4
votes

General context:

I have developed a fairly large Navier-Stokes (finite difference) solver written in FORTRAN90. It has adaptive grids (hence load-balance issue), and I have tried various techniques (MPI, OpenMP & OpenMP-MPI hyrbid) to parallelize it. However, it does not scale good enough i.e. according to Amdahl's law it runs 96-97% of the computations in parallel. Also, the general size of the mesh is a couple of hundred million points, which would require to increase later in the future.

Query:

Now, I am thinking of switching to Julia, since it has become very tedious to maintain and add further functionalities to the existing code.

The problem is that I am unable to find a good answer about the parallel performance of Julia. I have searched on the internet as well as have watched a lot of youtube videos. What I have noticed is that most people say that Julia is very much suitable for the parallel computing, some even provide a bar chart showing the reduction in the elapsed time compared to the serial code. However, some of the answers/videos are quite old, which make them a little unreliable due to the growing nature of this new language.

Therefore, I would like to know if the language has the ability to scale even for a few thousand cores?

Extra information:

I am still trying hard to improve the speedup of my existing code to achieve almost linear performance for a couple of thousand cores. The solver needs to exchange overlapping points 3-4 times per timestep. Hence, it involves a huge communication overhead. However, the non-adaptive grid version of the code easily scales up to 20k cores.

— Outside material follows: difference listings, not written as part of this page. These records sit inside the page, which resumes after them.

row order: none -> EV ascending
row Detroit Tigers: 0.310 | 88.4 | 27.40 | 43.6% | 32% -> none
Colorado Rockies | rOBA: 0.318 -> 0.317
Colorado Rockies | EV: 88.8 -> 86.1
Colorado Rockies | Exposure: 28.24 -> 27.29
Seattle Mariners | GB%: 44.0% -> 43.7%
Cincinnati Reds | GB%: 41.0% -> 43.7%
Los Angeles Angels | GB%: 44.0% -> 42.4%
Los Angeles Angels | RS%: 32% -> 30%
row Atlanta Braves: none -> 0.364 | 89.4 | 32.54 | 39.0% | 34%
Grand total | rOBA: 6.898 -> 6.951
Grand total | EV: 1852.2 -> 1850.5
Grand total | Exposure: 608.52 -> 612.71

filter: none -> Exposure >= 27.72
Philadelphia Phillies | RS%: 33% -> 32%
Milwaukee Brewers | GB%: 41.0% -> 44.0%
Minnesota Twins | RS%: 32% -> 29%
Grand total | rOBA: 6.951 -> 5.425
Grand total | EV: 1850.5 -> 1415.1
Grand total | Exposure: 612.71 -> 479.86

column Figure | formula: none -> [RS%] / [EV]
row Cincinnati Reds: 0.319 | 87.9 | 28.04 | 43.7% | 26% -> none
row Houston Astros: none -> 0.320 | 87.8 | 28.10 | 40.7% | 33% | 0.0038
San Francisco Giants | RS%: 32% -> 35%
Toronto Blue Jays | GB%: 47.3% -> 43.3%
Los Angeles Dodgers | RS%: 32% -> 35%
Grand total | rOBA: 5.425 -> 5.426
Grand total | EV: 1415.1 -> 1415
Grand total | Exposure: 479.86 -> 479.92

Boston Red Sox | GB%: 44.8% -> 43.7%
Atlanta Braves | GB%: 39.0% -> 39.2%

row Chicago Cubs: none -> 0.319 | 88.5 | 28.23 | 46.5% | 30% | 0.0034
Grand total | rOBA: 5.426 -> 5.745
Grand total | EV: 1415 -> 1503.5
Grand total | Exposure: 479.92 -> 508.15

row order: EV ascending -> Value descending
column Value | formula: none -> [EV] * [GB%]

I have also read somewhere that Julia does not use InfiniBand standard for data communication in parallel.

1
not an anwer, but might help: a use case for parallel julia. Found it using google scholar. Unfortunately, it's paywalledFelipe Lema
@FelipeLema Thanks! That's an interesting article. However, as you rightly said it doesn't answer the question.Soni

1 Answers

1
votes

The following paper has scaling results for pde constrained parameter estimation problems but not up to anywhere near the number of cores you seem to be interested in: https://arxiv.org/abs/1606.07399. I haven't seen any examples going up to thousands of cores.

Re infiniband: By default Julia uses shared memory for communication within a node and TCP/IP across nodes, so by default infiniband is not supported. However, the language allows for the implementation of custom transports and I imagine someone will add infiniband support at some point but I couldn't find any implementations with a quick google search.